**EXERCISE OBJECTIVE**
Write out every entry exactly as given, but omit the pictures.

(Beginning of DATA SHOWN)

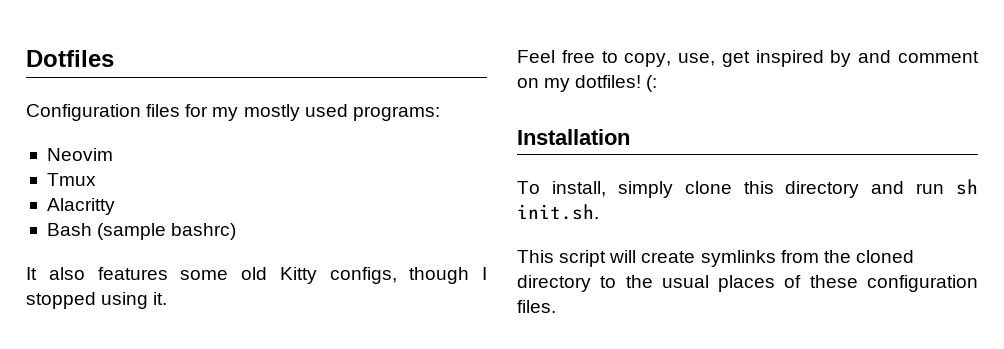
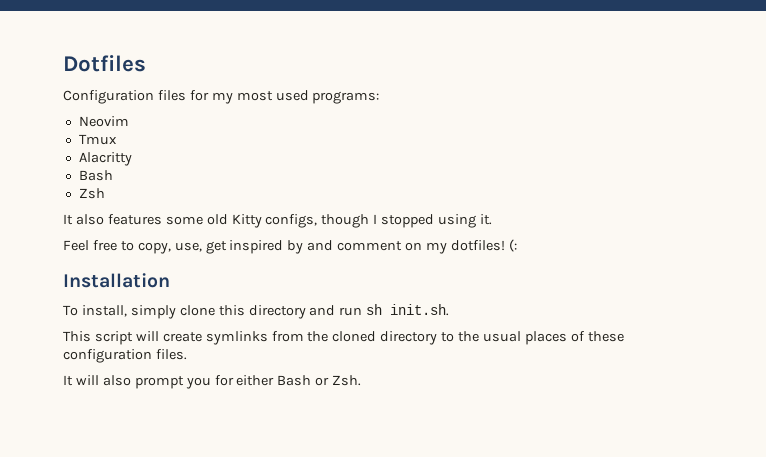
[243,104,300,121] mostly -> [236,91,273,101] most
[97,223,237,240] (sample bashrc) -> [78,188,105,199] // Zsh
(556, 306) none -> [63,375,362,389] // It will also prompt you for either Bash or Zsh.

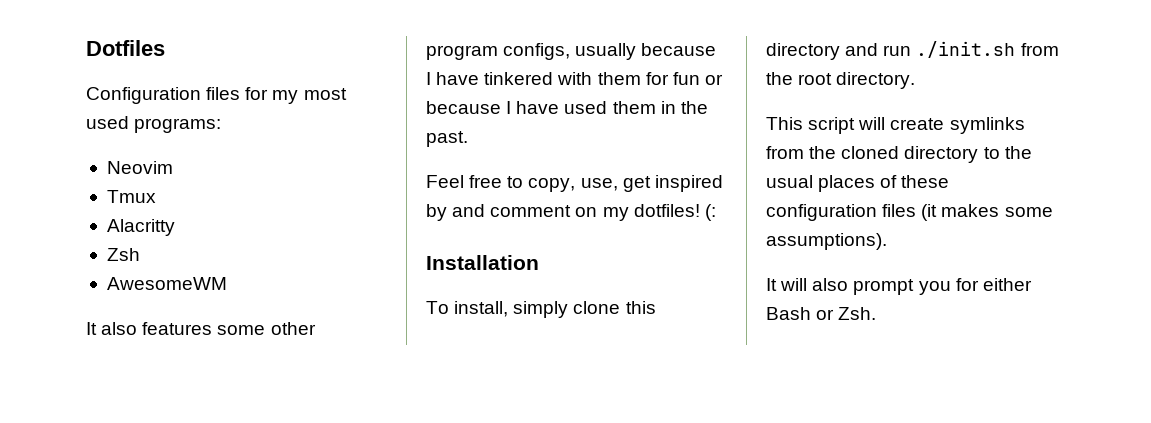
[78,170,113,181] [78,188,105,199] Bash // Zsh -> [106,248,140,261] [106,277,227,290] Zsh // AwesomeWM
[206,214,493,228] old Kitty configs, though I stopped using it. -> [270,322,316,335] [426,43,717,60] [426,72,723,85] [426,101,708,114] [426,131,468,147] other program configs, usually because I have tinkered with them for fun or because I have used them in the past.
[366,304,450,316] sh init.sh. -> [916,41,1059,58] [766,72,916,89] ./init.sh from the root directory.
[155,349,187,360] files. -> [882,204,1053,221] [766,233,887,250] files (it makes some assumptions).

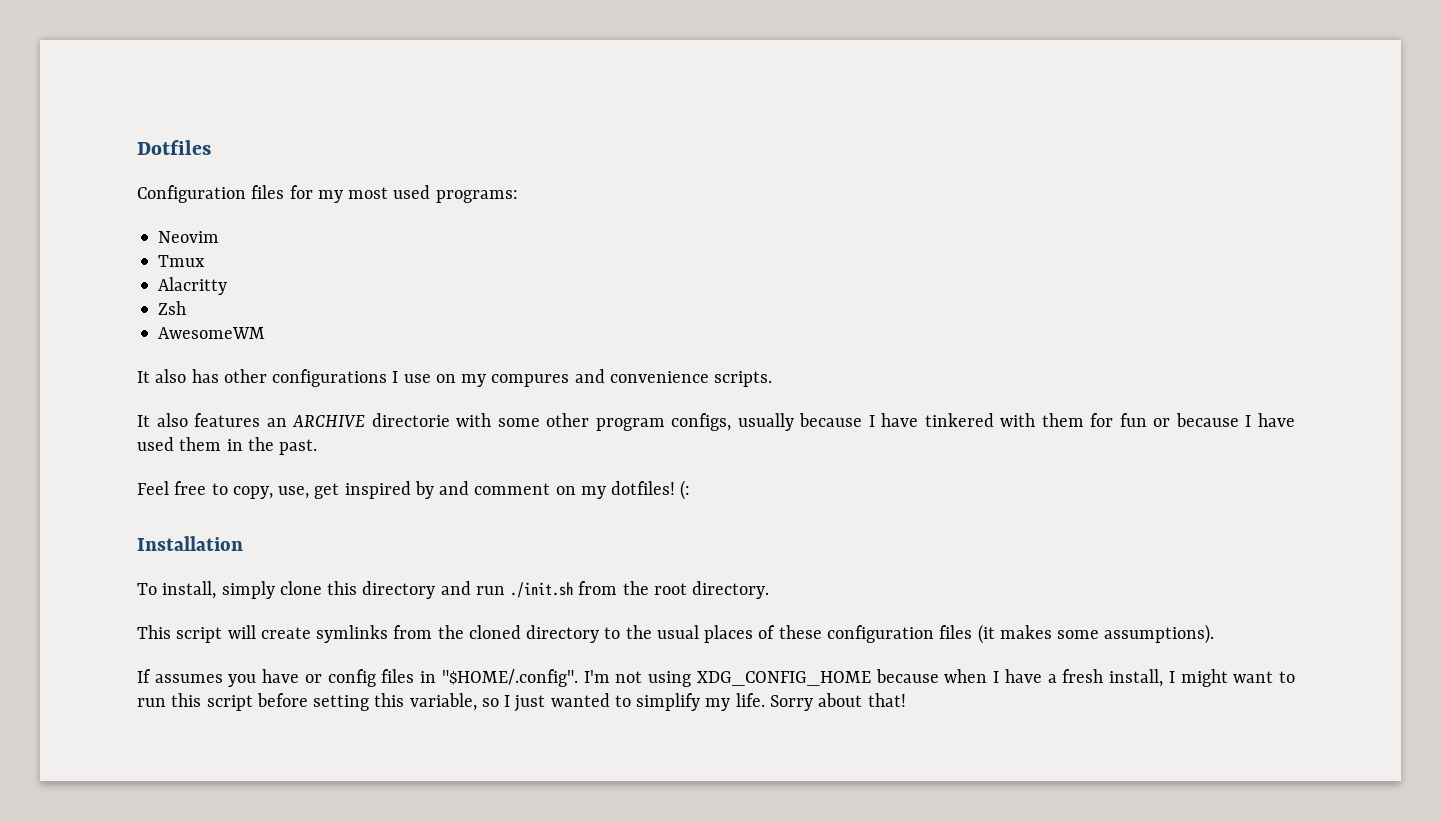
(227, 283) none -> [137,369,773,387] // It also has other configurations I use on my compures and convenience scripts.
(213, 328) none -> [266,413,492,427] an ARCHIVE directorie with
[766,278,1032,295] [766,307,877,320] It will also prompt you for either Bash or Zsh. -> [137,669,1295,687] [137,693,906,712] If assumes you have or config files in "$HOME/.config". I'm not using XDG_CONFIG_HOME because when I have a fresh install, I might want to run this script before setting this variable, so I just wanted to simplify my life. Sorry about that!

(End of DATA SHOWN)

**WRITTEN REPLY**
[243,104,300,121] mostly -> [236,91,273,101] most
[97,223,237,240] (sample bashrc) -> [78,188,105,199] // Zsh
(556, 306) none -> [63,375,362,389] // It will also prompt you for either Bash or Zsh.

[78,170,113,181] [78,188,105,199] Bash // Zsh -> [106,248,140,261] [106,277,227,290] Zsh // AwesomeWM
[206,214,493,228] old Kitty configs, though I stopped using it. -> [270,322,316,335] [426,43,717,60] [426,72,723,85] [426,101,708,114] [426,131,468,147] other program configs, usually because I have tinkered with them for fun or because I have used them in the past.
[366,304,450,316] sh init.sh. -> [916,41,1059,58] [766,72,916,89] ./init.sh from the root directory.
[155,349,187,360] files. -> [882,204,1053,221] [766,233,887,250] files (it makes some assumptions).

(227, 283) none -> [137,369,773,387] // It also has other configurations I use on my compures and convenience scripts.
(213, 328) none -> [266,413,492,427] an ARCHIVE directorie with
[766,278,1032,295] [766,307,877,320] It will also prompt you for either Bash or Zsh. -> [137,669,1295,687] [137,693,906,712] If assumes you have or config files in "$HOME/.config". I'm not using XDG_CONFIG_HOME because when I have a fresh install, I might want to run this script before setting this variable, so I just wanted to simplify my life. Sorry about that!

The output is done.